About the Author

About the Author

Z. L. Coffman writes stories for anyone who ever dreamed of becoming more than what the world allowed.

Born in Indianapolis, Indiana and now living in Sacramento, California, he grew up spinning bedtime tales with his grandmother—usually about magical creatures, wandering kids, and far-off places that always felt strangely close. That same love of myth and meaning led him through classics like The Hobbit, The Last Unicorn, and Dragonriders of Pern, all of which quietly shaped the foundation of The Aethyrguard.

The idea of the Aethyrguard—a sacred order of mystic knights bound to powerful creatures from beyond—lived in his mind for years. It was personal loss that finally rewrote his course and pushed him to say yes to the story. Instead of waiting for “one day,” he chose day one.
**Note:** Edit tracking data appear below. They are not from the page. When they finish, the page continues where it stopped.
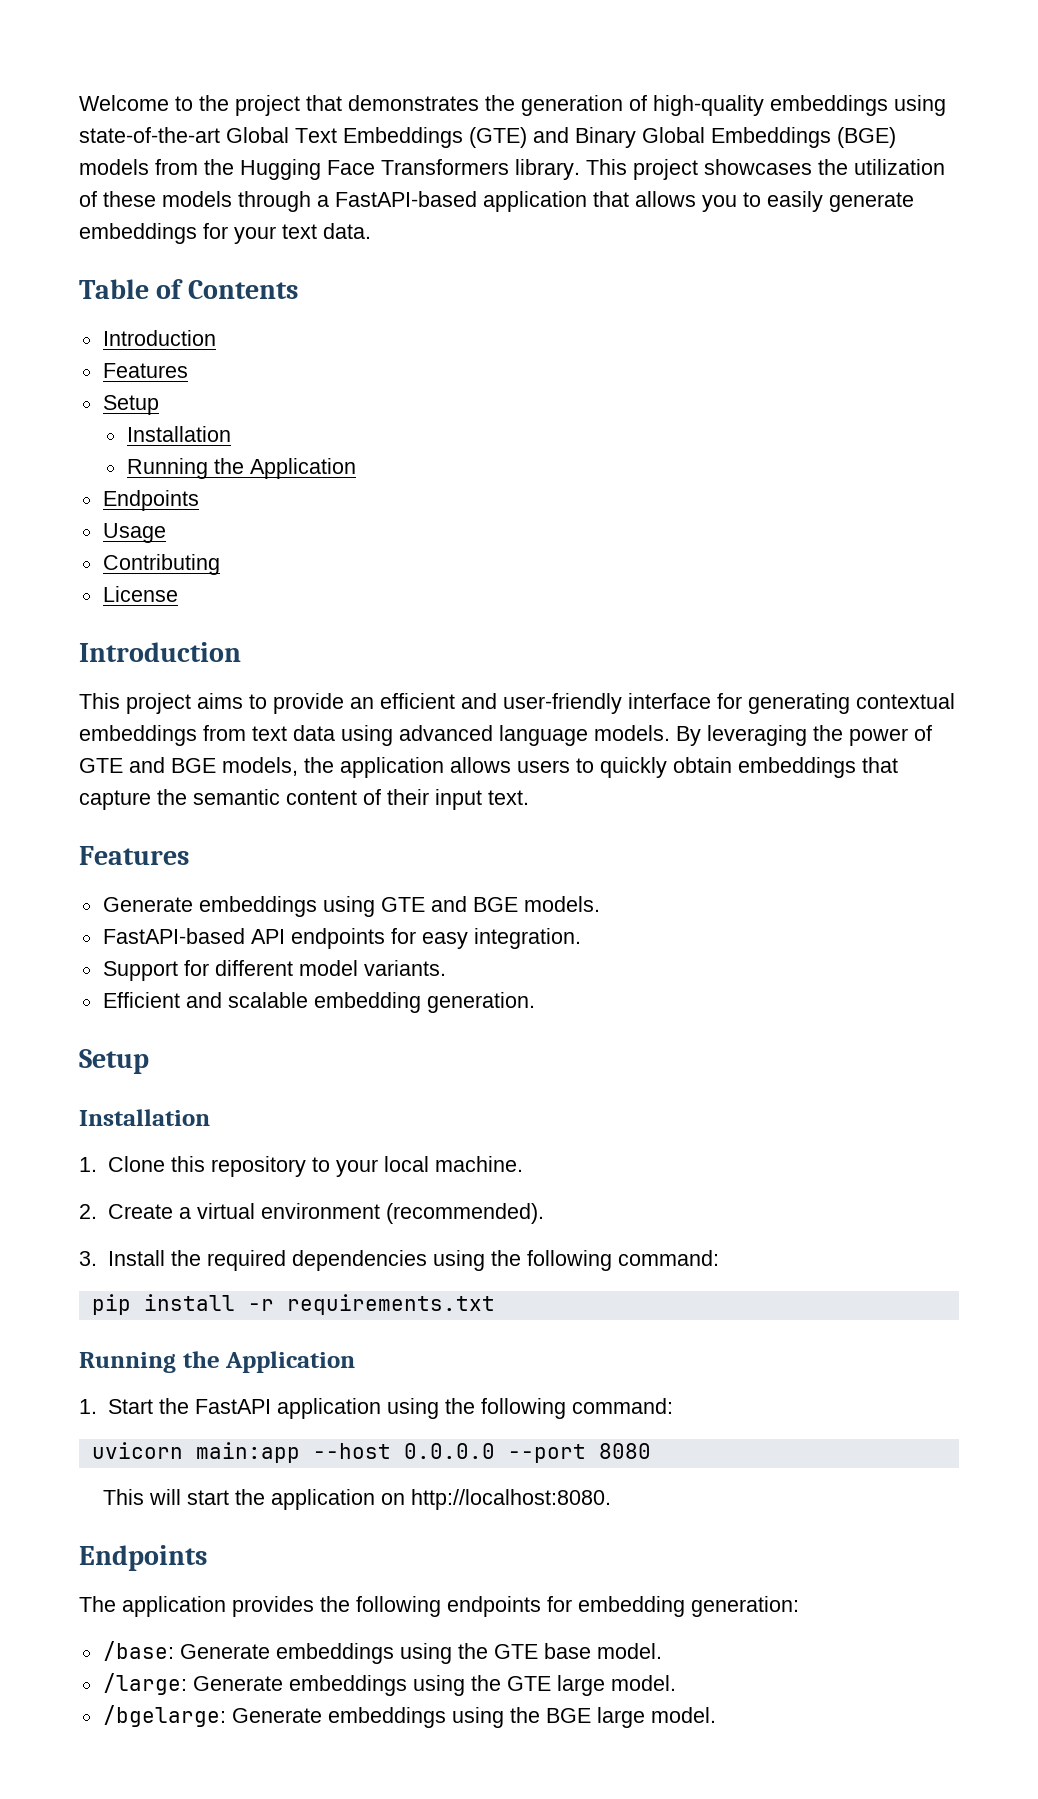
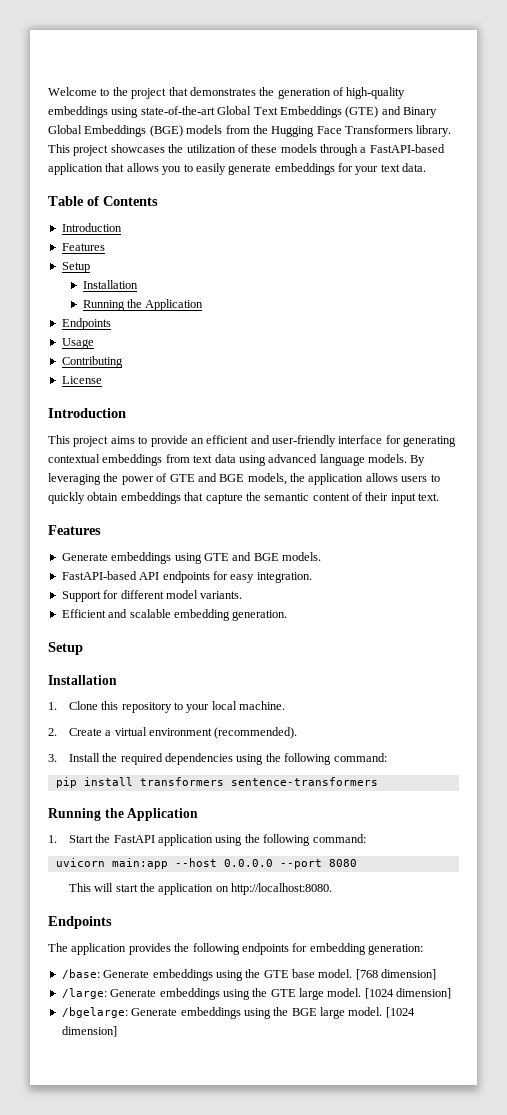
- pip install -r requirements.txt
+ pip install transformers sentence-transformers
+ [768 dimension]
- /large: Generate embeddings using the GTE large model.
+ /large: Generate embeddings using the GTE large model. [1024 dimension]
- /bgelarge: Generate embeddings using the BGE large model.
+ /bgelarge: Generate embeddings using the BGE large model. [1024 dimension]

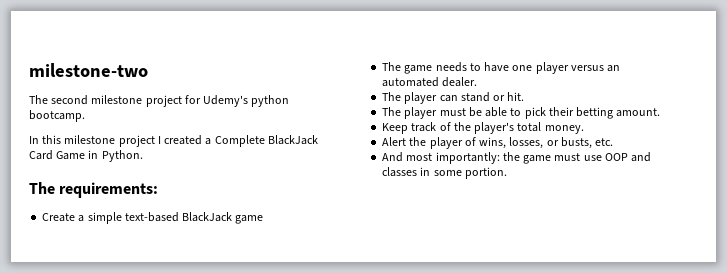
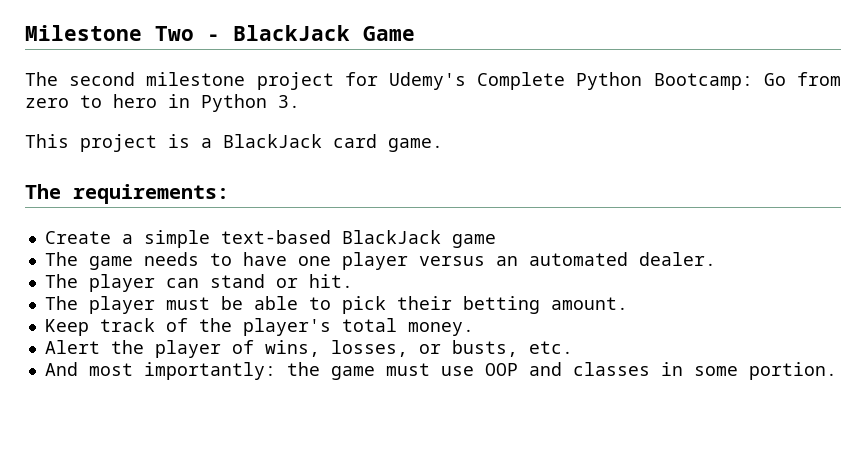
- milestone-two
+ Milestone Two - BlackJack Game
- The second milestone project for Udemy's python bootcamp.
- In this milestone project I created a Complete BlackJack Card Game in Python.
+ The second milestone project for Udemy's Complete Python Bootcamp: Go from zero to hero in Python 3.
+ This project is a BlackJack card game.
As a storyteller, Coffman is verbose, descriptive, and grounded. Years of running tabletop games taught him how to breathe life into characters, improvise tension, and build worlds that feel lived in. He writes from instinct, following the pull of character and letting the story shape itself as it comes.

When he is not writing, he is a full-time professional, a university student, a devoted partner, and a long-time Dungeon Master with two dogs and a tendency to overcommit (but make it work). Somehow, it all finds its place.

Coffman believes stories should leave readers changed—richer, not just entertained. And if they’re lucky, maybe they’ll find a kindred soul in the pages.

Fun Facts

  • He has been telling stories for over two decades—as a writer, a Dungeon Master, and an over-caffeinated narrator for friends, family, and houseplants. (They rarely appreciate the effort.)
  • He plans everything, then ignores half of it. Like any good DM, he creates outlines, but once the characters start speaking, he listens and follows where they lead.
  • He quotes movies, shows, and songs at the worst possible times. The upside? He can usually nail the voice.
  • His houseplants are a full-time emotional investment. He checks on them more than he checks his email. Whether they survive out of affection or fear is still unclear.
  • His love for fantasy started with his brother. They imagined epic journeys with bonded creatures long before he knew what a “story arc” was. The Aethyrguard is, in many ways, for him.
  • He lives for underdog stories. Give him a broken hero, a lost cause, and a reason worth fighting for—and he’s all in.
  • He writes like a method actor. Once he sits down, he isn’t the author—he’s inside the world, following the pulse of the scene as if it’s happening in real time.
  • If you crossed Pokémon, Dragonriders of Pern, and Attack on Titan, you’d get something dangerously close to the inside of his brain.
“There are two sides to every story and the truth is somewhere in the middle.”